The camel is not found upon the earliest monuments of Egypt, yet was a part of the wealth of Abraham when in Egypt during the time of the Hyksos dynasty. He may have been introduced by these Semitic Pharaohs. He has never been found wild, and cannot be happy without man, there is such evident sympathy between them. The tradition is that the camel was formed out of the same clay with Adam who, when turned out of Paradise, was allowed to take his camel and date-tree with him. With so much in common between the camel and man, his ill-treatment is a great crime.

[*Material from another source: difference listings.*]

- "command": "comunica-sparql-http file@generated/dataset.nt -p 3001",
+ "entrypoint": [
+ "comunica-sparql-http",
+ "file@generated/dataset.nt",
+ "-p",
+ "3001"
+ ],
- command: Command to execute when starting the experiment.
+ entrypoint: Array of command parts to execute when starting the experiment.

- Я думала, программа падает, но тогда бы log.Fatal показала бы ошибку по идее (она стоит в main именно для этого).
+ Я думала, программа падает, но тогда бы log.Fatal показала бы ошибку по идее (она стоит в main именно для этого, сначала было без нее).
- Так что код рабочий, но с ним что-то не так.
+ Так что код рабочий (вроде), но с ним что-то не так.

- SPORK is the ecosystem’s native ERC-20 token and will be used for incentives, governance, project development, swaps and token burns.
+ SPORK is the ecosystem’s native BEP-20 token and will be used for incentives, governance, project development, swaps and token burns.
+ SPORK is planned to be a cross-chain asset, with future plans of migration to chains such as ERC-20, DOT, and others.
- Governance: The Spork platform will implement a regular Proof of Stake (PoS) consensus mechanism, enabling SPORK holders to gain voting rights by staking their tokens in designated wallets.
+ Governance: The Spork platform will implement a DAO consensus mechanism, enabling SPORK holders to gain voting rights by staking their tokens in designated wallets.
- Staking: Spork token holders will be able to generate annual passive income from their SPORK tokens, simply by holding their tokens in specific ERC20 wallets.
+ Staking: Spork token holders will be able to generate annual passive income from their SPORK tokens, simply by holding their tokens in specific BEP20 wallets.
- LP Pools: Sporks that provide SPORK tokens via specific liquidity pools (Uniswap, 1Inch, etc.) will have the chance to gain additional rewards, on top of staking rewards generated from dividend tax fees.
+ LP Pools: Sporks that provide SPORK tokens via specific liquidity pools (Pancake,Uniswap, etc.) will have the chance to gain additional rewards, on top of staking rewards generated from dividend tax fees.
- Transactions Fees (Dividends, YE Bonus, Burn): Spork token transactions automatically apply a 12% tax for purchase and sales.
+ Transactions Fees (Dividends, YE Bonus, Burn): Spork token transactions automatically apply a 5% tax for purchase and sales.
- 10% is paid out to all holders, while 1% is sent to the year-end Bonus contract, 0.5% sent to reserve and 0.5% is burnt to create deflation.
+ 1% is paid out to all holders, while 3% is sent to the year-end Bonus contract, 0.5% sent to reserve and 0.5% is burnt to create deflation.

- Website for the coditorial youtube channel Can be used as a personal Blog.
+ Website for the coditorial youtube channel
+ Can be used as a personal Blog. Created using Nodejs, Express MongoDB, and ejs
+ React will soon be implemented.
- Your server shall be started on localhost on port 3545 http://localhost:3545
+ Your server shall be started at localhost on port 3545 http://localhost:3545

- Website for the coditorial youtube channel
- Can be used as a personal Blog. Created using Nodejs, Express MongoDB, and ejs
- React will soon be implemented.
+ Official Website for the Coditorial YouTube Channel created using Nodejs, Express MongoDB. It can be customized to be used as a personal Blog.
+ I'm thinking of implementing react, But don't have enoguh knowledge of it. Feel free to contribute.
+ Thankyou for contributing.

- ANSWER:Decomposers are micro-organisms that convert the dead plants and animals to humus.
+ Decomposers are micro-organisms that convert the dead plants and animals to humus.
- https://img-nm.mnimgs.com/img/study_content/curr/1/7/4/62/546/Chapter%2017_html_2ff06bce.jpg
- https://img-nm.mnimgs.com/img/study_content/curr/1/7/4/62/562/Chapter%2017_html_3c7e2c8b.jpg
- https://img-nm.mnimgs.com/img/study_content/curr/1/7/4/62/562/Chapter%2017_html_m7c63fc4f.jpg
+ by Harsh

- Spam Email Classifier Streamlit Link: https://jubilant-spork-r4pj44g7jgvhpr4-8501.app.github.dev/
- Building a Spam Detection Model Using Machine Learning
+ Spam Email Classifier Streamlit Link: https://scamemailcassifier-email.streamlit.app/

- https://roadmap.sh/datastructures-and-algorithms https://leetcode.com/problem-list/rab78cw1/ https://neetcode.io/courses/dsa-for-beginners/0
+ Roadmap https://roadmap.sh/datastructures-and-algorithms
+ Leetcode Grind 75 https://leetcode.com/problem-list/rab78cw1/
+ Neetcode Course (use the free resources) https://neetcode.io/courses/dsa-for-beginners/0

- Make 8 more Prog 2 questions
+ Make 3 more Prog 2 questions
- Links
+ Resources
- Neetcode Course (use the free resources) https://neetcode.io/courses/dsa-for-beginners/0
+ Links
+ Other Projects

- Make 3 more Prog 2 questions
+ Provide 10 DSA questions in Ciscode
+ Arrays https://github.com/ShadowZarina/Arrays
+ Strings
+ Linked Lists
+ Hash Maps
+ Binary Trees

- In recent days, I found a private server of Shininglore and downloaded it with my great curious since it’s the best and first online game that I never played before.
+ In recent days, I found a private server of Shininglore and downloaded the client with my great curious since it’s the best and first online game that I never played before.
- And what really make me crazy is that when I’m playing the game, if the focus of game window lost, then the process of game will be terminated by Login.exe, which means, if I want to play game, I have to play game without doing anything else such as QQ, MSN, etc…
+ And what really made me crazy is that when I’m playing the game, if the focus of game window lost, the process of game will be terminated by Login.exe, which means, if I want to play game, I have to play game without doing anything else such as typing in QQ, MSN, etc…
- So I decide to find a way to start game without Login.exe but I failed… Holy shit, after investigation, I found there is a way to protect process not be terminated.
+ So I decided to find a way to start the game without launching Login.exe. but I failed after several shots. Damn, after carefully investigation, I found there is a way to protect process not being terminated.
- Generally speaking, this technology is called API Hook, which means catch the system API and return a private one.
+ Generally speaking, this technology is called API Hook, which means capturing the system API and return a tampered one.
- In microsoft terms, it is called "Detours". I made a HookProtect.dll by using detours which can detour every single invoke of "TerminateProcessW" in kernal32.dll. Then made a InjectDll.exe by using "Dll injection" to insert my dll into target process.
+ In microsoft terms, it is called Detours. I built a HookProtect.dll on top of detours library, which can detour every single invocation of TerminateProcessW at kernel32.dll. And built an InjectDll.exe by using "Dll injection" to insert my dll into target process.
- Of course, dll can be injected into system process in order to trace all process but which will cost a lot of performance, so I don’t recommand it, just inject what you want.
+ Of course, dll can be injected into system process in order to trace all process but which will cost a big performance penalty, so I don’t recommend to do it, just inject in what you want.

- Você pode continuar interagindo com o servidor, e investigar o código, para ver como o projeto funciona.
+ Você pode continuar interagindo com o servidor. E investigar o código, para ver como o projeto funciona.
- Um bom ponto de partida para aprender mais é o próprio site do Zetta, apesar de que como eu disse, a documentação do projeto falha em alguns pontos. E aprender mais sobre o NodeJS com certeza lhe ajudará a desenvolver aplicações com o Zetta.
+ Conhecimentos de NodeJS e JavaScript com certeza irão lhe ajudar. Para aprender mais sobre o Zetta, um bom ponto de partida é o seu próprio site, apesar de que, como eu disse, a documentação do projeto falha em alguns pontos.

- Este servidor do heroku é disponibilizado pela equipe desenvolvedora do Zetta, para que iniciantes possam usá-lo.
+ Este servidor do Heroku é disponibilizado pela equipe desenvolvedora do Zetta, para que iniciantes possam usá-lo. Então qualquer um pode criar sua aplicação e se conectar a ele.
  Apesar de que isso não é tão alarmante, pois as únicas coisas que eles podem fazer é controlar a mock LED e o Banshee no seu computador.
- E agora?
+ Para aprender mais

There was a species of refined cruelty which came to my knowledge as having been inflicted upon the poor miserable animal ; and I will say that Ratib, who had a stoic indifference to human suffering, when it came to his knowledge, could not tolerate this visitation upon the dumb brute, but took decided measures to stop it. It seems that in Egypt, where few can write or have any authorized seal with which to furnish vouchers for public property destroyed, as in the case of animals, men who report losses are compelled to furnish the brand of the dead animal as a voucher for its loss. As many animals were too weak to bear their burdens and were left on the road, it was the custom of these inhuman rascals to cut the brand out of the living animal. Camels thus mutilated sometimes gained strength by resting and came into camp, and it was in this way that we learned of this horrible practice. Strange to say, a pretty gray bird, nearly the size of a mocking-bird, with a red bill, very active, and chirping its lively air, has the habit of sitting on the back of the injured animal and sticking its bill into his wounds. Being fond of living flesh, it pushes it down until its taste is fully gratified, and if the wound is healing its great delight seems to be to reopen it. Upon observing the habits of this winged monster, I was surprised at its great skill in keeping its place in spite of the biting, kicking, and brushing of the animal in its agony.

There were many supplies in the country, such as teff, doura, and barley flour, and an unlimited supply of cattle and sheep. To induce the inhabitants to bring them into camp a market was established, and the people heartily responded. But their treatment by the Soudanese soldiers, who were really savages and not able to distinguish between friend and foe, destroyed the trade to a great extent. Timely efforts by the Pacha, in censuring the commanders of troops who committed the outrages, would have preserved the useful trade, but in this as in many other cases he neglected his duty.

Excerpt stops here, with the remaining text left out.